The "Warez scene" isn't based in south east asia, it's just a bunch of kids and their cable modems. Know the right people, hang out in the right IRC channels, that's it. There are people who are very "in the know" and do act as the central distributers. As long as there are dumb kids there will be software pirates.
posted by delmoi at 6:06 PM on June 30, 2005


Yar. Fairly warned be we. Says I.
posted by Jupiter Jones at 6:11 PM on June 30, 2005


fenriq writes "assign the highest street value possible to it to make it sound super big."

I get a good laugh everytime the locals announce a grow-op shutdown. They make it sound so lucrative: grow a couple hundred plants, net a few hundred thousand dollars.
posted by Mitheral at 6:18 PM on June 30, 2005


delmoi

Software piracy outside the U.S. is incredibly organized. In Sao paulo there is a huge supermarket style store (owned by a chinese gangster) that is full of other people's intellectual property.

But it's to be expected since a new ps2 game costs the equivalent of $120.
posted by pg at 6:18 PM on June 30, 2005


By governmental calculations, numbers are typically inflated by any legal means necessary. In drug seizures, I believe it's that the weight or capacity of a container may be included, which can lead to unrealistic busts such as 55 gallons of LSD.

In this case, they probably assume the highest retail price for a program, and maybe tack on 10-20% for tax and other various crap. Games are low dollar warez, 1+ gig for $30-50. Stuff such as graphic design programs and CAD programs are where the big money is. Maybe 100 megs of software, in a corporate release that costs $7000. Tack on about 10 versions of that same software on a server's RAID array and two backups of each program, that's 30 programs worth $7,000 each. That's a $210,000 bust right there, even though a legitimate $7,000 purchase could have obtained the first program, and between free patches and discounted upgrades, perhaps another $7,000 cost, with archival backup being legal under most conditions. $14,000 of software into $210,000 right before your eyes, a 15-fold increase in eye-grabbing headlines.

I have no doubt that these pirates had a pretty extensive collection of illegitimate software. If the FBI could patrol the world for pirates, cutting one chicken head off would be a start. However, they can cover the US. There's still the Russian Federation, Scandinavia, Eastern Europe, SE Asia, China, Taiwan, the Caribbean Islands, and more which have quite a lot of piracy. Delmoi, maybe the "scene" as you know it isn't based there, but throughout most SE Asian countries, it's estimated that 90% or more of all software there is pirated. There's places with cable modems, and there's plenty of stupid kids everywhere in the world. Toss in the difference in relative cost, with an American kid able to earn about $6 an hour part-time after school, whereas in Thailand, minimum wage is around 140-170 baht a day, roughly $4 for a day's work. I can't say it's surprising that a $50 video game or $250 operating system would be likely to be pirated there.
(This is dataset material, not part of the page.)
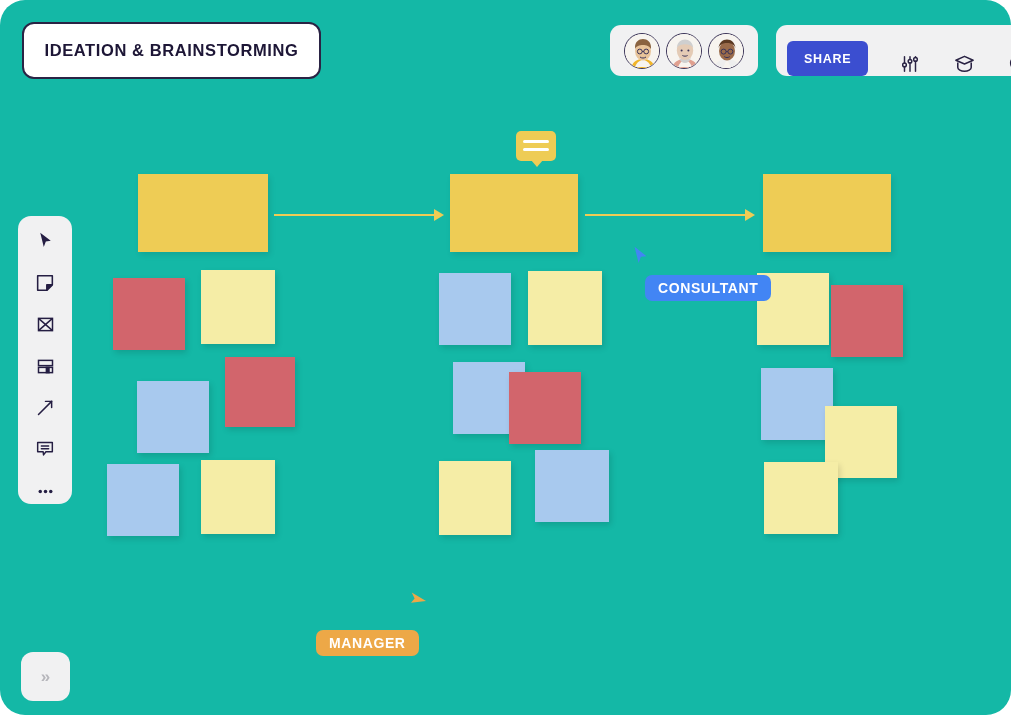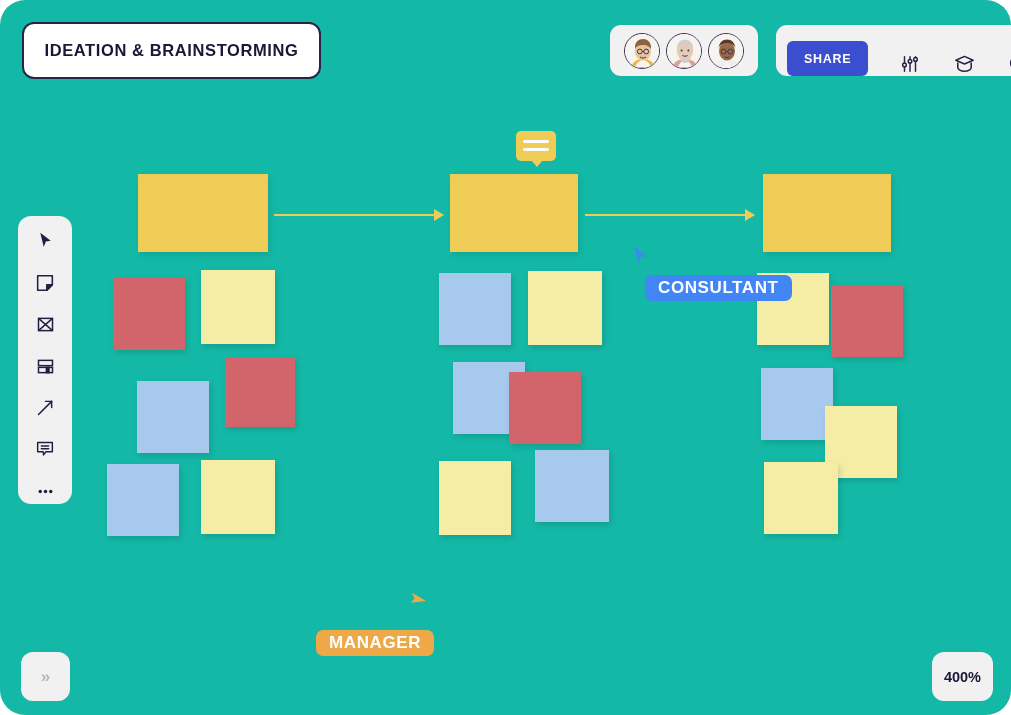"CONSULTANT" .collab-label { font-size: 17px -> 14px }
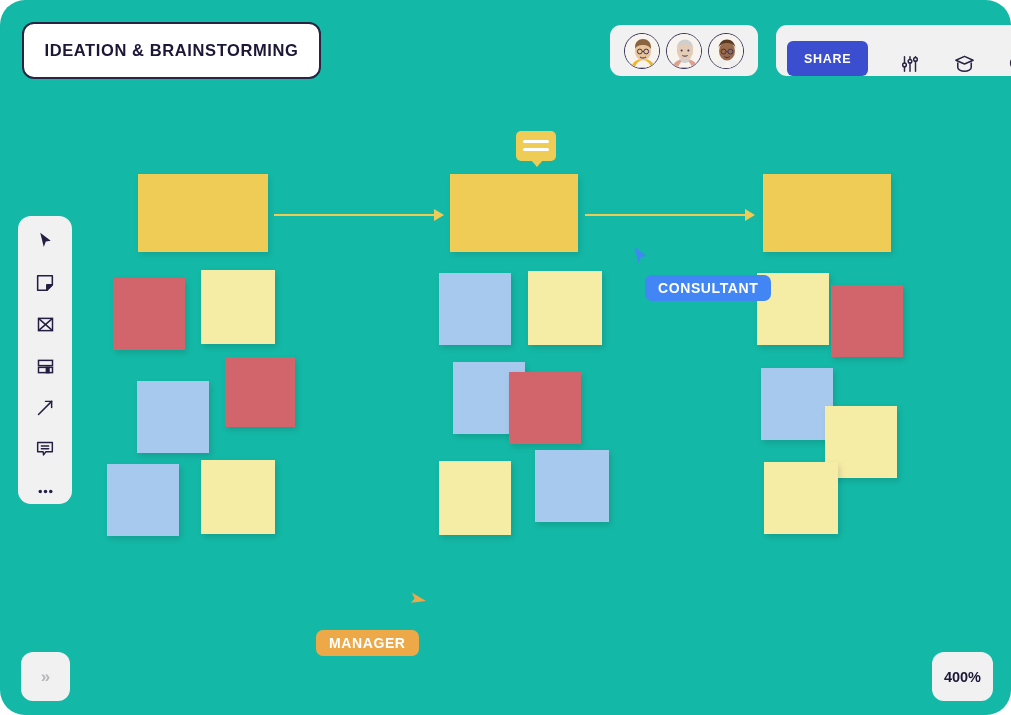"400%" div.zoom-badge { html: <div>400%</div> -> none }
I can't say I agree with the pirates or the FBI in this case. The FBI has plenty of higher priorities to deal with which serve the interest of a larger swath of the population, as well as inflating numbers on software that's already inflated in price. The pirates, on the other hand, are still breaking laws and the high ones on the chain do reach far. Stopping one pirate ring may not end piracy, or even shake it up seriously, but then again.. FCKGW.
posted by Saydur at 6:19 PM on June 30, 2005


really, pitchblende, cuz i was thinking infinity times two at least.
posted by MarkO at 6:42 PM on June 30, 2005


I think you have to give the FBI agents credit. They have figured out the safest, easiest way possible to collect a paycheck.

They just sit around in front of their computers for six months surfing the Internet making their "$50 million" case.

Then they go to make the safest, easiest bust their ever going to get. What are the chances any of these four people even owned a gun?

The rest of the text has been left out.